Jubiabá, by Jorge Amado
It wasn't until later in his career that Amado developed the surrealistic madcap sensibilities of, say, Dona Flor and Her Two Husbands or the languid sensualities of Gabriela, Clove and Cinnamon. Early on his career he was the proverbial Angry Young Man (no, not Billy Joel), an active member of the Brazilian Communist Party, elected to the National Assembly. Jubiabá was first published in 1935, the year Amado graduated Law School.
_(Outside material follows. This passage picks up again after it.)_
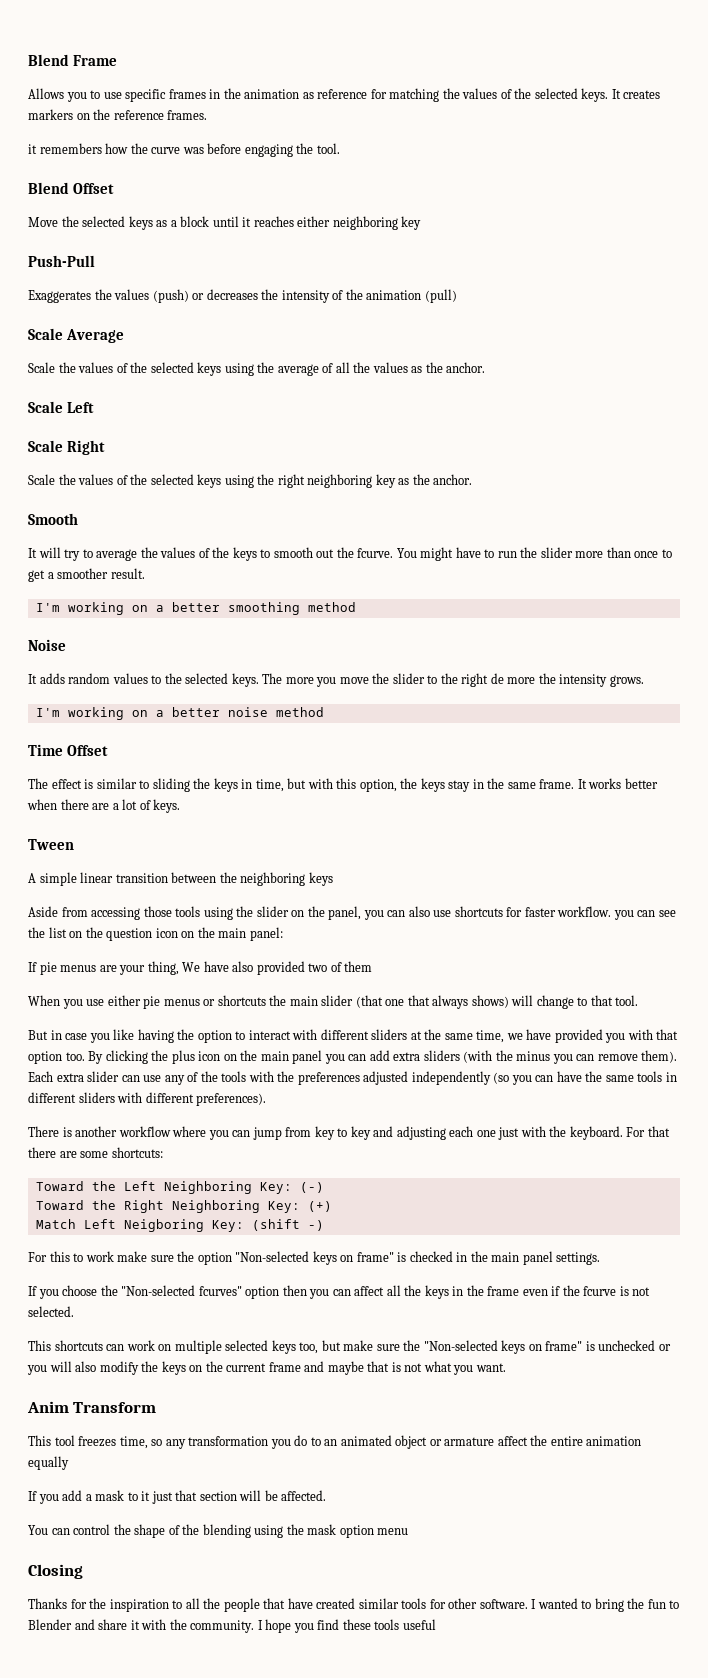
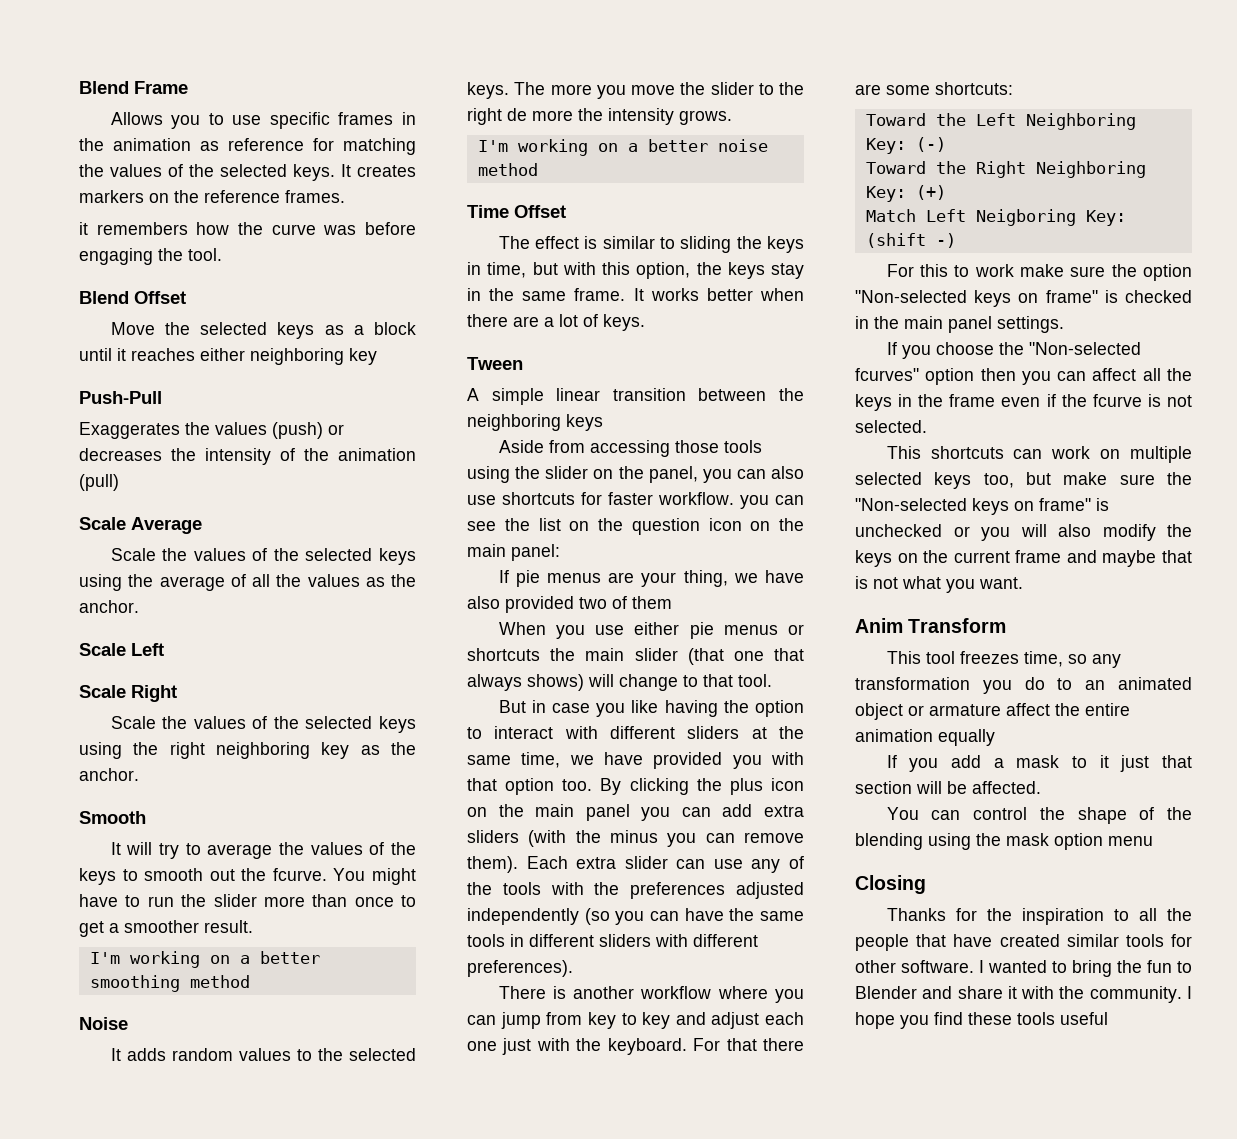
- If pie menus are your thing, We have also provided two of them
+ If pie menus are your thing, we have also provided two of them
- There is another workflow where you can jump from key to key and adjusting each one just with the keyboard.
+ There is another workflow where you can jump from key to key and adjust each one just with the keyboard.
This was a fascinating book for me, considering that up until now I've been primarily familiar with the later books. The protagonist, Antonio Balduino, is something of a Dickensian figure, drifting through roles as a houseboy, beggar, boxer, troubadour, migrant worker, longshoreman and finally rabble-rouser. Amado's affection for those who live with poverty and injustice is here as in all his works, but this text is both angrier and more hopeful. Balduino is a link between Brazil's African roots, symbolized by the Candomblé priest Jubiabá, and the future, which comes in the form of the labor movement and socialism/communism. With the weight of all these social concerns on the narrative, it doesn't flow quite as smoothly as say, Dona Flor, and it's a much darker, less humorous book. But it's a rewarding read, and Balduino's journey is (sadly) no less relevant today than it was then.